Amazon S3 + Amazon Cloudfront is an amazing setup for deploying static websites like Jekyll blogs. Amazon also allows you to secure your Cloudfront website with free SSL certificates! However, Amazon Certicate Manager (the service the generates the certificates) doesn’t play well with custom domains registered through Amazon itself (because of limitations of Amazon Route 53). While this is unfortunate, this post will show how to use Let’s Encrypt as backup solution. The only drawback is that Let’s Encrypt requires you to renew your certificates every three months, while Amazon Certicate Manager doesn’t. Annoying, but we can live with it.

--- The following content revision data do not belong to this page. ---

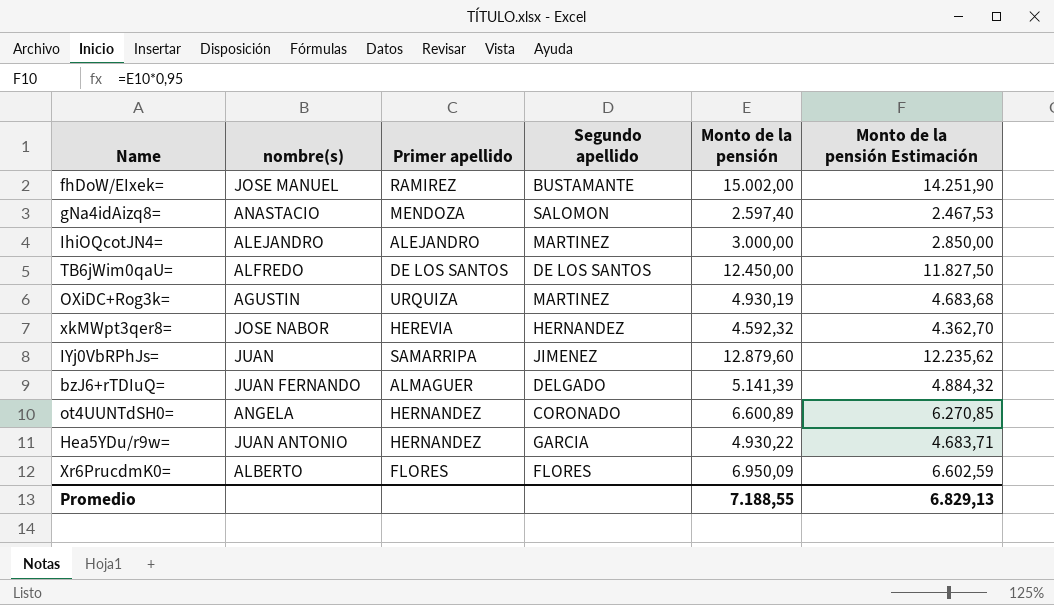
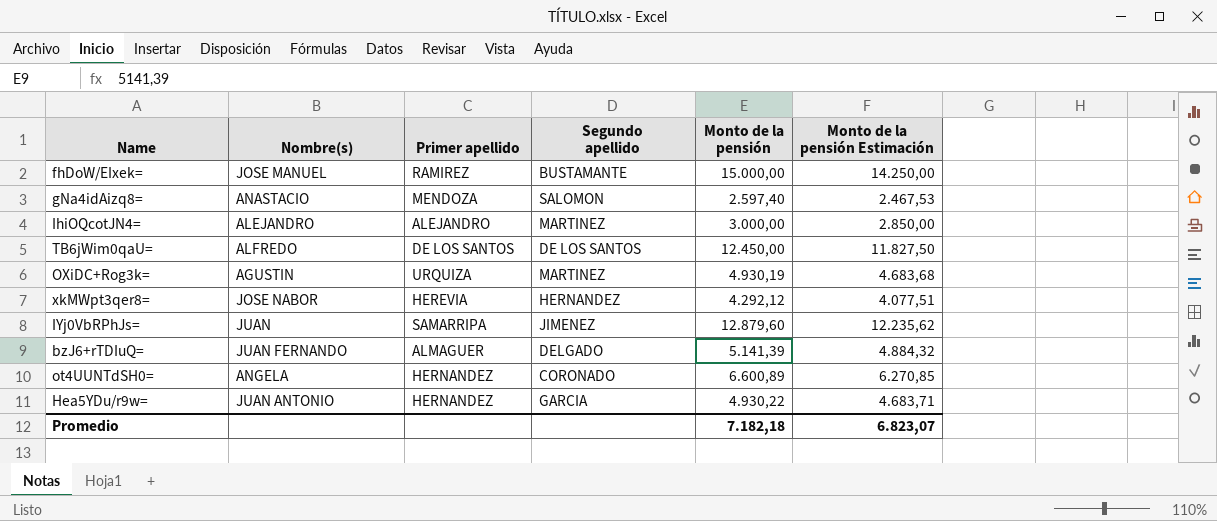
column name: nombre(s) -> Nombre(s)
row Xr6PrucdmK0=: ALBERTO | FLORES | FLORES | 6.950,09 | 6.602,59 -> none
fhDoW/EIxek= | Monto de la pensión: 15.002,00 -> 15.000,00
fhDoW/EIxek= | Monto de la pensión Estimación: 14.251,90 -> 14.250,00
xkMWpt3qer8= | Monto de la pensión: 4.592,32 -> 4.292,12
xkMWpt3qer8= | Monto de la pensión Estimación: 4.362,70 -> 4.077,51
Promedio | Monto de la pensión: 7.188,55 -> 7.182,18
Promedio | Monto de la pensión Estimación: 6.829,13 -> 6.823,07

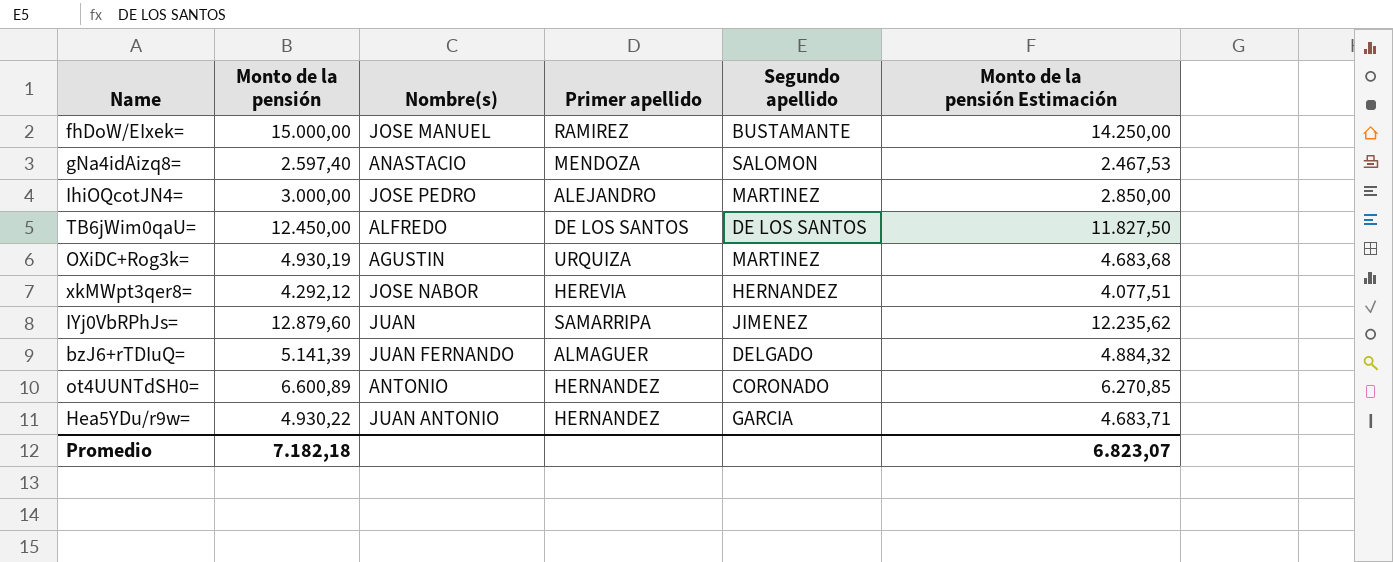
column Monto de la pensión | position: 5 -> 2
IhiOQcotJN4= | Nombre(s): ALEJANDRO -> JOSE PEDRO
ot4UUNTdSH0= | Nombre(s): ANGELA -> ANTONIO

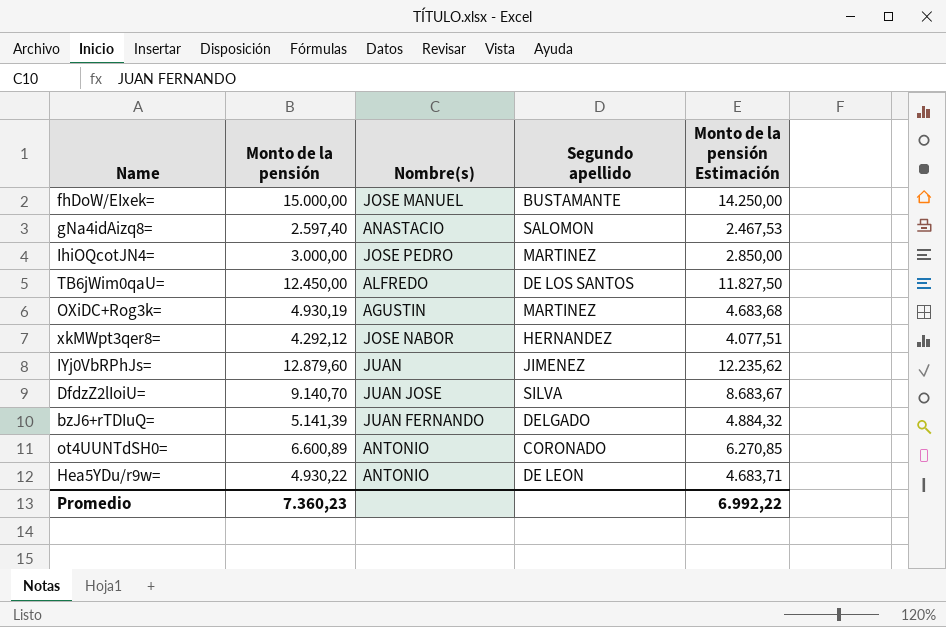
column Primer apellido | position: 4 -> none
row DfdzZ2lIoiU=: none -> 9.140,70 | JUAN JOSE | SILVA | 8.683,67
Hea5YDu/r9w= | Nombre(s): JUAN ANTONIO -> ANTONIO
Hea5YDu/r9w= | Segundo apellido: GARCIA -> DE LEON
Promedio | Monto de la pensión: 7.182,18 -> 7.360,23
Promedio | Monto de la pensión Estimación: 6.823,07 -> 6.992,22

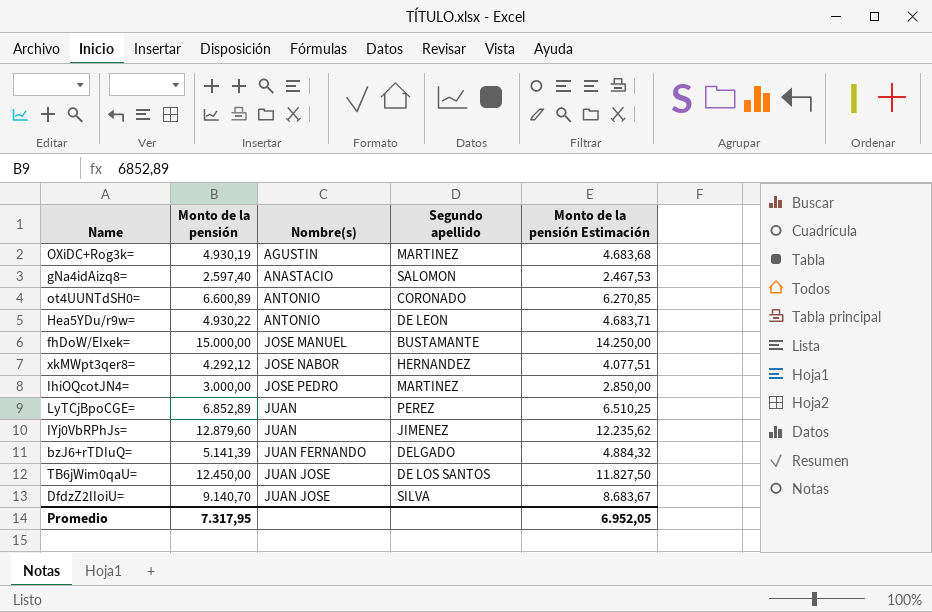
row order: none -> Nombre(s) ascending
row LyTCjBpoCGE=: none -> 6.852,89 | JUAN | PEREZ | 6.510,25
TB6jWim0qaU= | Nombre(s): ALFREDO -> JUAN JOSE
Promedio | Monto de la pensión: 7.360,23 -> 7.317,95
Promedio | Monto de la pensión Estimación: 6.992,22 -> 6.952,05

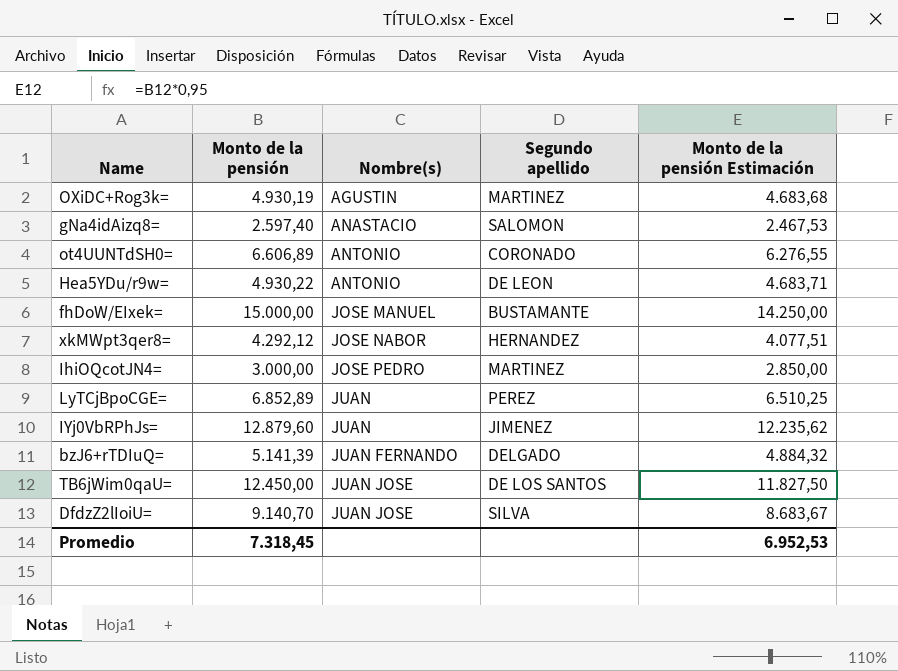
ot4UUNTdSH0= | Monto de la pensión: 6.600,89 -> 6.606,89
ot4UUNTdSH0= | Monto de la pensión Estimación: 6.270,85 -> 6.276,55
Promedio | Monto de la pensión: 7.317,95 -> 7.318,45
Promedio | Monto de la pensión Estimación: 6.952,05 -> 6.952,53

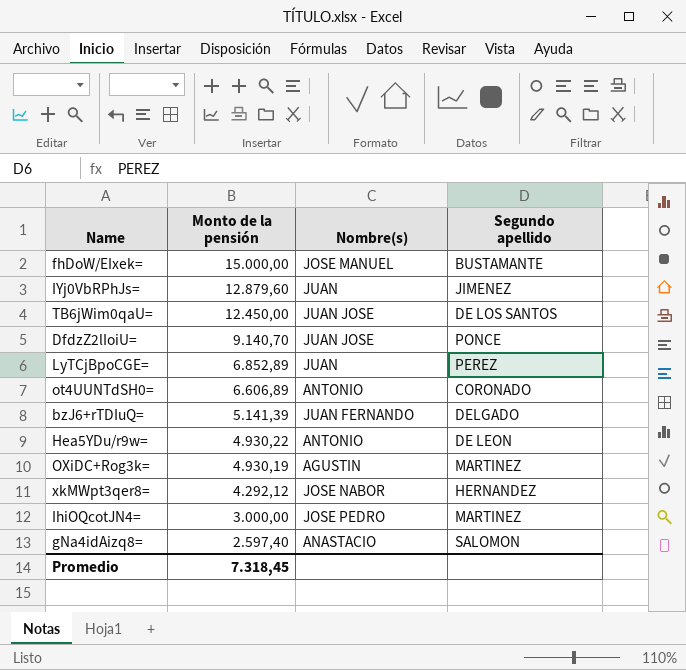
row order: Nombre(s) ascending -> Monto de la pensión descending
column Monto de la pensión Estimación | formula: [Monto de la pensión] * 0,95 -> none
DfdzZ2lIoiU= | Segundo apellido: SILVA -> PONCE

Say Hello to certbot-s3front

There are many reasons why Let’s Encrypt is awesome. One of them is that everyone can create a plugin that generates certificates for a specific type of deployment. And has someone created a plugin for Cloudfront websites? Of course! certbot-s3front is a third party plugin that generates and installs Let’s Encrypt certificates for Cloudfront websites.

Assuming that you have a Cloudfront distribution that serves an S3 static website over a custom domain, the following are the steps required to get a Let’s Encrypt certificate for that custom domain.

Step 1

Install certbot-s3front and, of course, certbot (the official Let’s Encrypt client).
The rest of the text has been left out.